■ **Activity**
When the line containing "tax: 4% = 174.44 -> 4% = 199.40" appears in the data below, begin copying there and stop only after the line containing "subtotal: 2714.00 -> 2524.00".

■ **Record extracts**
========
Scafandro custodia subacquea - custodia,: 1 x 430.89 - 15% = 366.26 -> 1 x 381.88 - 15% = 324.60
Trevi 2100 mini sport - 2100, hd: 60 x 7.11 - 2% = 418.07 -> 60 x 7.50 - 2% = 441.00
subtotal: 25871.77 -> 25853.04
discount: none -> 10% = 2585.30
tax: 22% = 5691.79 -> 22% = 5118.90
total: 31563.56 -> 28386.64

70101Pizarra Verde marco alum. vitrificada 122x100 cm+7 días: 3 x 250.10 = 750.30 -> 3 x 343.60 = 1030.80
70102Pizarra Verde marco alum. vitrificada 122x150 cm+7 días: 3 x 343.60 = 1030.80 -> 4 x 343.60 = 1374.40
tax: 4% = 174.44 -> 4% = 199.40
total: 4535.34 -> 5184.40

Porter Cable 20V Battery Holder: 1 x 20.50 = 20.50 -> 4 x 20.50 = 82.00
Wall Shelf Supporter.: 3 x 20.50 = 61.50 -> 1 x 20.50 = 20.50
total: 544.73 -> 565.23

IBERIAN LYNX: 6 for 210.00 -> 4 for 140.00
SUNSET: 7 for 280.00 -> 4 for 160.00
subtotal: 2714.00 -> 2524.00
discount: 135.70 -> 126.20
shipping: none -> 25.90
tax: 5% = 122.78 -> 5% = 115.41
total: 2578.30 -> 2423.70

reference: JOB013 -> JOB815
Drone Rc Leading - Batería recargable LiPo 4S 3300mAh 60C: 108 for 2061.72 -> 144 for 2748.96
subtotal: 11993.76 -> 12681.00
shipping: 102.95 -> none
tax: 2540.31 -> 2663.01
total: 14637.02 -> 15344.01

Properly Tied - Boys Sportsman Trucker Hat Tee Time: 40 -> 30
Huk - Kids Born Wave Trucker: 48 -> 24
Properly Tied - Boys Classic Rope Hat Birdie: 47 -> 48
========
■ **Reply to the task**
tax: 4% = 174.44 -> 4% = 199.40
total: 4535.34 -> 5184.40

Porter Cable 20V Battery Holder: 1 x 20.50 = 20.50 -> 4 x 20.50 = 82.00
Wall Shelf Supporter.: 3 x 20.50 = 61.50 -> 1 x 20.50 = 20.50
total: 544.73 -> 565.23

IBERIAN LYNX: 6 for 210.00 -> 4 for 140.00
SUNSET: 7 for 280.00 -> 4 for 160.00
subtotal: 2714.00 -> 2524.00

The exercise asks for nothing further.